On page 3 of the Amended Complaint, the paragraph numbering inexplicably jumps from 8 to 24. There are no paragraphs numbered 9 through 23.

Additionally, when the Court sua sponte directed Plaintiff to file an amended complaint that complied with Federal Rule of Civil Procedure 8, the Court stated that Plaintiff was not required to reattach her over 200 pages of exhibits to the amended pleading. (ECF No. 5.) Accordingly, the Court has reviewed and cited to certain exhibits Plaintiff appended to her original complaint that were directly referenced in the Amended Complaint. A court reviewing a motion to dismiss may “consider factual allegations made by a pro se party in his papers opposing the motion.” Walker v. Schult, 717 F.3d 119, 122 n.1 (2d Cir. 2013).

I. Factual Allegations

Plaintiff is a disabled African American female with two autistic children. (AC ¶ 2.)

A. Franchise Agreement

On or about March 2013, Golden Corral presented Plaintiff with a written Franchise Disclosure Document (“FDD” or “franchise agreement”). (AC ¶ 6.) Plaintiff alleges that at this time, the Vice President of Franchise Sales asked Plaintiff, on behalf of Golden Corral, whether she was married or had any children and “told/informed/instructed Plaintiff to acquire two other people, preferably men, to share her franchise license with [r]estaurant experience because Plaintiff could not aid in managing the business due to her disability and because she is a woman who has never operated a business of this type.” (AC ¶ 8.) Plaintiff further alleges that she signed the FDD without sufficient legal knowledge or advice of counsel (AC ¶ 7) and that that because of the Vice President's instruction, issued Darren “Chip” Joyner and Milton A. Dewar five percent (5%) each of her Golden Corral franchise license, retaining ninety percent (90%) ownership. (Id.)

Plaintiff alleges that within the FDD and other written and oral communication, Golden Corral made certain promises regarding training, personnel services, and support that Golden Corral would provide. (Opp'n Aff. ¶ 9).

B. Allegations of Discrimination Prior to Cornucopia Queen Assignment

On or about September 2014, Plaintiff, Joyner, and Dewar were in an informal meeting with Golden Corral's lead legal counsel who asked Plaintiff why she and Dewar were not married given that they were cohabitating as a common law married couple. (AC ¶ 24.)

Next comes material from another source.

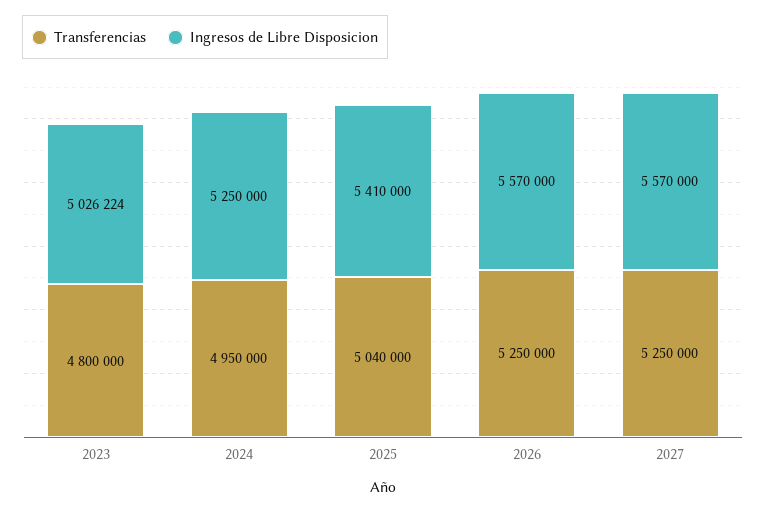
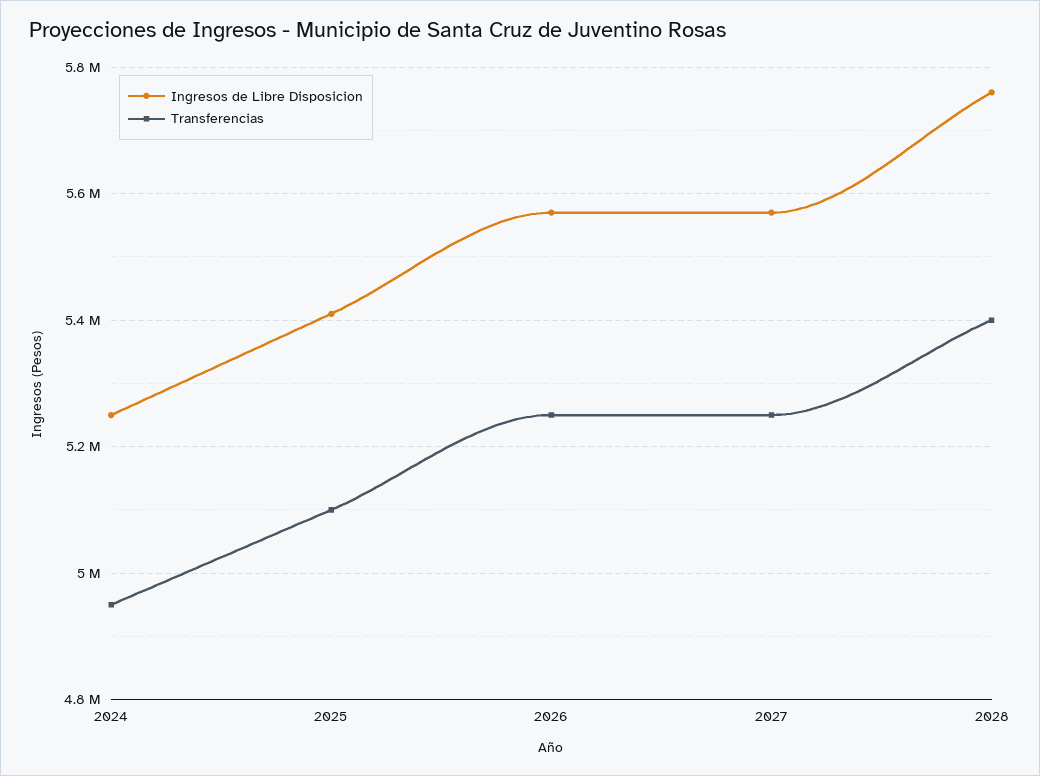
Transferencias, 2023: 4800000 -> none
Ingresos de Libre Disposicion, 2023: 5026224 -> none
Transferencias, 2025: 5040000 -> 5100000
Ingresos de Libre Disposicion, 2028: none -> 5760000
Transferencias, 2028: none -> 5400000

On or about May 5, 2016, Plaintiff requested training to become a Golden Corral certified manager and was informed that Golden Corral was not training owners and it would be too difficult for Plaintiff due to her disability and her use of a single prong cane. (AC ¶ 25.)

Plaintiff alleges that between the time Plaintiff entered into the franchise agreement and January 2014, Plaintiff was told by the Senior Vice President of Franchising that Plaintiff could not handle a store in a strip mall because she was a new franchisee, lacked the experience, and her financial status only afforded her to have a “GC-11” store. (AC ¶ 64.) Plaintiff alleges that male franchisees and new owners were offered and have stores in strip malls. (AC ¶ 65.)

Plaintiff further alleges that Golden Corral told her that she had to change her location after she received new franchise/store tax abatements from Newark and Orange, New Jersey. (AC ¶ 65.) Between July and October 2014, Golden Corral again told Plaintiff to pick a different location on Long Island, New York. (AC ¶ 65.) Plaintiff met with the Franchise Area Development Vice President, whose first name was Richard, on an unspecified date and he allegedly told plaintiff that she had to call him “Big Dick” in what he called Plaintiff's “sexy radio voice” if she wanted any area approved for a store. (AC ¶¶ 66-67.)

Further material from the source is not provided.